Code organization without the limitations of files

Started by
24 comments, last by SmkViper 9 years, 7 months ago

I think this is one of those cases where an implementation detail forces you to use a tool in a specific way. ie. code stored in a hierarchical filesystem forces you to structure your program in such way.

The problem with hierarchies is that they are strict and rigid and force you to put your code in a dichotomy that is very ill suited for a multi dimensional problem like computer programs.

What you want is to abstract away the file system from the programmer and treat it as an optimization problem for the IDE to feed into the compiler.

Ultimately the source code would be stored in database that is closely modeled after the language specification, as a normalized, canonical representation of the program.

All the features that you wrote about would then be views on top of that database. That way you can choose a representation that fits the task you are currently trying to solve.

Big problem I see with this, like others have said, is the tight coupling to the IDE.

But it could be interesting nevertheless, I actually thought about this exact thing before.

Advertisement
Analysis of call graphs ranges from easy to ugly:

- Fixed calls (easy)
- Virtual calls (easy?): Do you show just the statically-known class or include all derived classes?
- Callbacks (easy? hard?): What's the ideal representation? Sequence diagrams? Something else?
- Functors/delegates/lambdas/etc: No idea how you'd analyze or represent these nicely.

How do you render the call graph? I wouldn't think that anything less than a Graphviz-style layout would be sufficient, but I've done call graphs with Graphviz, and real-world graphs tend to become completely unreadable very quickly. The density of calls is usually just too high to visualize cleanly.

What might be really badass is if you could trace data flow in the graph. For example, let's say we have a call from method A to method B, where one of the arguments is passed straight through without change. It might be nice to indicate that in the graph layout:


| Namespace | ========> | Namespace2 |
| Class     |           | Class      |
| Method    |           | Method     |
| Arg1      |     /---> | Arg1       |
| Arg2      | ---/
Or let's say you can select two variables in the graph and press a button which makes the IDE show you all of the statements that are involved in the data flow between those two variables (or tell you if no data flows between them). This would likely only be precise for stack variables, but it seems like you might be able to do some conservative analysis for object fields as well...

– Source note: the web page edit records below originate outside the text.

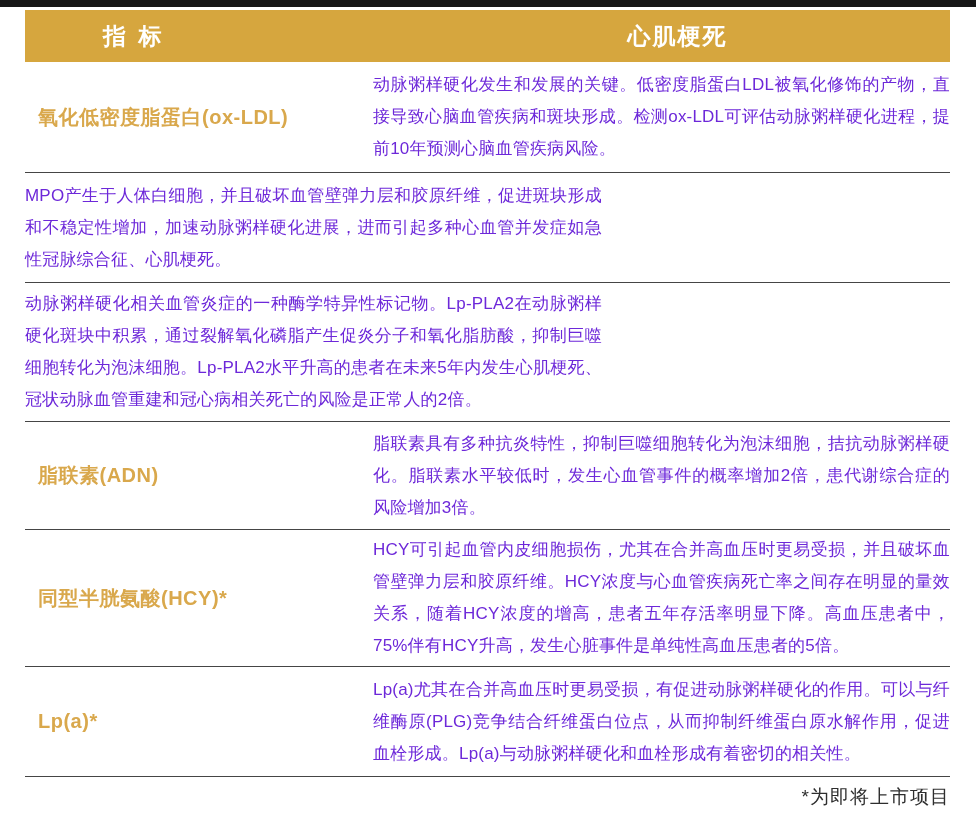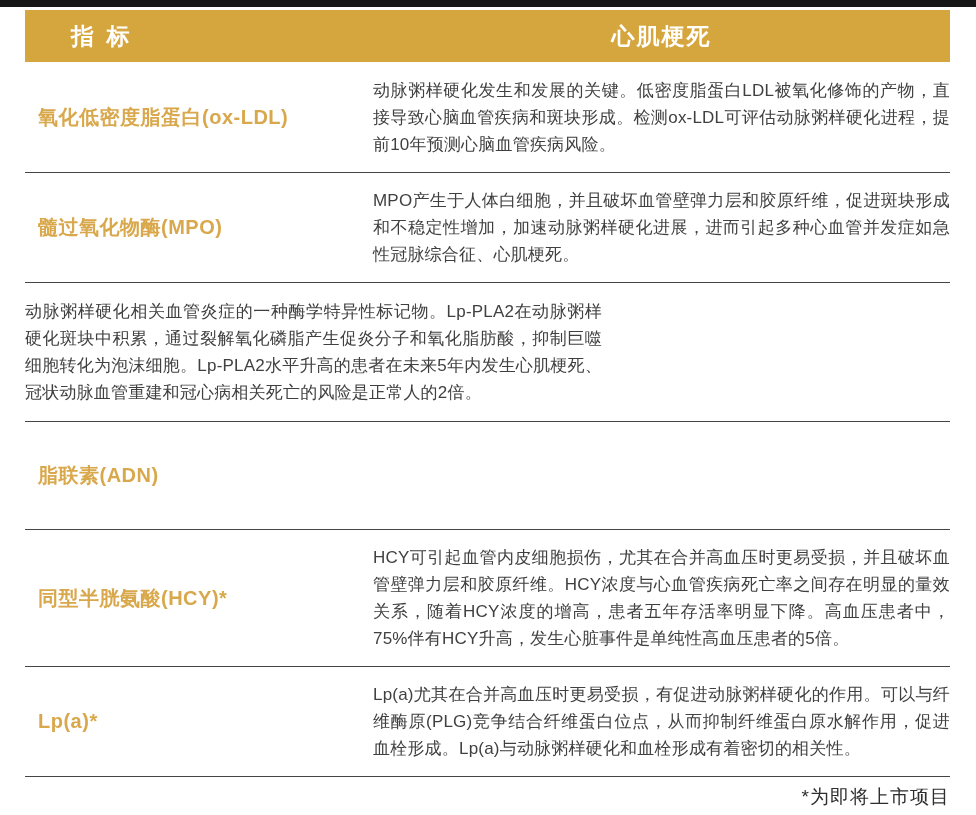--- a/index.html
+++ b/index.html
@@ -18,20 +18,21 @@
   .table {
     position:absolute; left:25px; top:10px; width:925px;
   }
   .header-bar {
     height:52px;
     background:#D6A63E;
     display:flex;
     color:#ffffff;
     font-weight:700;
     font-size:23px;
+    padding-left:32px;
   }
   .hcol1 {
     width:348px; box-sizing:border-box;
     display:flex; align-items:center;
     padding-left:46px;
     letter-spacing:3px;
   }
   .hcol2 {
     flex:1;
     display:flex; align-items:center; justify-content:center;
@@ -55,23 +56,23 @@
     font-size:20px;
     font-weight:600;
     letter-spacing:0.5px;
   }
   .meaning {
     width:577px; box-sizing:border-box;
     display:flex; align-items:center;
   }
   .meaning p {
     margin:0;
-    color:#404040;
+    color:#6d28d9;
     font-size:17px;
-    line-height:27px;
+    line-height:32px;
     text-align:justify;
     letter-spacing:0.2px;
     width:100%;
   }
   .footnote {
     position:absolute;
     right:26px; top:784px;
     font-size:19px;
     font-weight:500;
     color:#2e2e2e;
@@ -93,34 +94,36 @@
     </div>
 
     <div class="row h111">
       <div class="ind">氧化低密度脂蛋白(ox-LDL)</div>
       <div class="meaning">
         <p>动脉粥样硬化发生和发展的关键。低密度脂蛋白LDL被氧化修饰的产物，直接导致心脑血管疾病和斑块形成。检测ox-LDL可评估动脉粥样硬化进程，提前10年预测心脑血管疾病风险。</p>
       </div>
     </div>
 
     <div class="row h110">
-      <div class="ind">髓过氧化物酶(MPO)</div>
       <div class="meaning">
         <p>MPO产生于人体白细胞，并且破坏血管壁弹力层和胶原纤维，促进斑块形成和不稳定性增加，加速动脉粥样硬化进展，进而引起多种心血管并发症如急性冠脉综合征、心肌梗死。</p>
       </div>
     </div>
 
     <div class="row h139">
       <div class="meaning">
         <p>动脉粥样硬化相关血管炎症的一种酶学特异性标记物。Lp-PLA2在动脉粥样硬化斑块中积累，通过裂解氧化磷脂产生促炎分子和氧化脂肪酸，抑制巨噬细胞转化为泡沫细胞。Lp-PLA2水平升高的患者在未来5年内发生心肌梗死、冠状动脉血管重建和冠心病相关死亡的风险是正常人的2倍。</p>
       </div>
     </div>
 
     <div class="row h108">
       <div class="ind">脂联素(ADN)</div>
+      <div class="meaning">
+        <p>脂联素具有多种抗炎特性，抑制巨噬细胞转化为泡沫细胞，拮抗动脉粥样硬化。脂联素水平较低时，发生心血管事件的概率增加2倍，患代谢综合症的风险增加3倍。</p>
+      </div>
     </div>
 
     <div class="row h137">
       <div class="ind">同型半胱氨酸(HCY)*</div>
       <div class="meaning">
         <p>HCY可引起血管内皮细胞损伤，尤其在合并高血压时更易受损，并且破坏血管壁弹力层和胶原纤维。HCY浓度与心血管疾病死亡率之间存在明显的量效关系，随着HCY浓度的增高，患者五年存活率明显下降。高血压患者中，75%伴有HCY升高，发生心脏事件是单纯性高血压患者的5倍。</p>
       </div>
     </div>
 
     <div class="row h110">

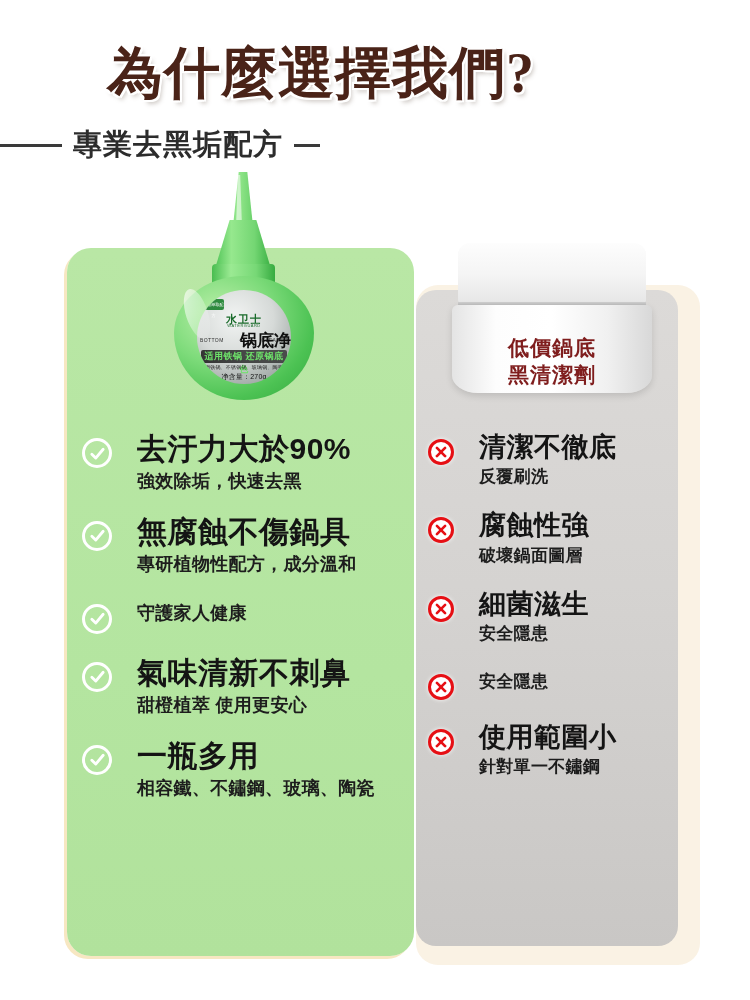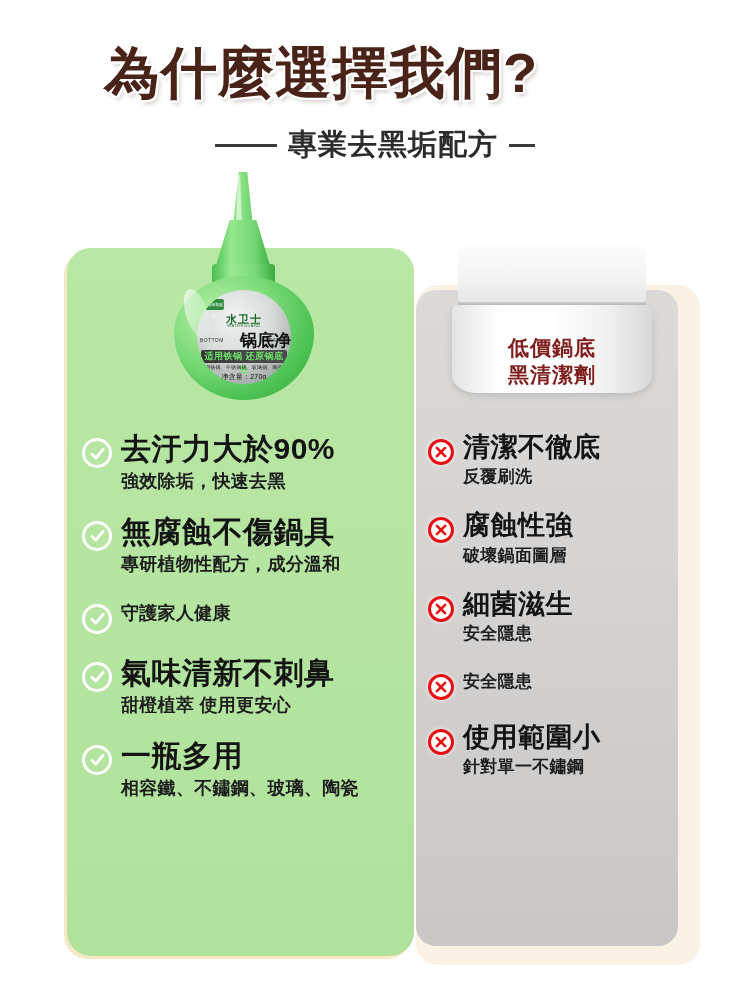--- a/index.html
+++ b/index.html
@@ -22,28 +22,28 @@
     width: 642px;
     text-align: center;
     font-size: 56px;
     font-weight: bold;
     letter-spacing: 1px;
     color: #4a2318;
     text-shadow:
       2px 0 0 #fff, -2px 0 0 #fff, 0 2px 0 #fff, 0 -2px 0 #fff,
       2px 2px 0 #fff, -2px 2px 0 #fff, 2px -2px 0 #fff, -2px -2px 0 #fff,
       3px 4px 4px rgba(150,140,130,0.45);
+    font-family: Liberation Serif, serif;
   }
   .subtitle-row {
     position: absolute;
     left: 0; top: 125px;
     width: 750px;
     display: flex;
     align-items: center;
-    justify-content: center;
     gap: 11px;
   }
   .sub-rule-left { width: 62px; height: 3px; background: #3a3a3a; }
   .sub-rule-right { width: 26px; height: 3px; background: #3a3a3a; }
   .subtitle {
     font-size: 29px;
     font-weight: bold;
     color: #2c2c2c;
     letter-spacing: 1px;
   }
@@ -195,21 +195,21 @@
     left: 82px; top: 432px;
     width: 330px;
   }
   .list-gray {
     position: absolute;
     left: 428px; top: 432px;
     width: 252px;
   }
   .feat { display: flex; align-items: flex-start; margin-bottom: 22px; }
   .feat:last-child { margin-bottom: 0; }
-  .feat-texts { margin-left: 9px; }
+  .feat-texts { margin-left: 25px; }
 
   .icon-check {
     flex: 0 0 auto;
     width: 30px; height: 30px;
     margin-top: 6px;
     border-radius: 50%;
     border: 3px solid #ffffff;
     display: flex; align-items: center; justify-content: center;
   }
   .icon-check svg { width: 17px; height: 17px; display: block; }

I like the tag-and-view idea. I was thinking that in C#, you could easily adapt the #region/#endregion directives to function as tagging constructs:


#region tags: spells, attacks
// ...whatever code you want to put here...
#endregion
You might want to automatically assign a GUID to each region as well, so that you could cherry-pick regions instead of being forced to get every region with a specific set of tags.


#region guid: {1BD2771D-D38F-4AB1-8076-8A10D5EBDE51} tags: spells, attacks
// ...whatever code you want to put here...
#endregion
Your view files would then just list guid and tag expressions:


guid: {1BD2771D-D38F-4AB1-8076-8A10D5EBDE51}
tags: spells && attacks
(In my example, that region matches the guid AND the tags, but this would obviously not be necessary)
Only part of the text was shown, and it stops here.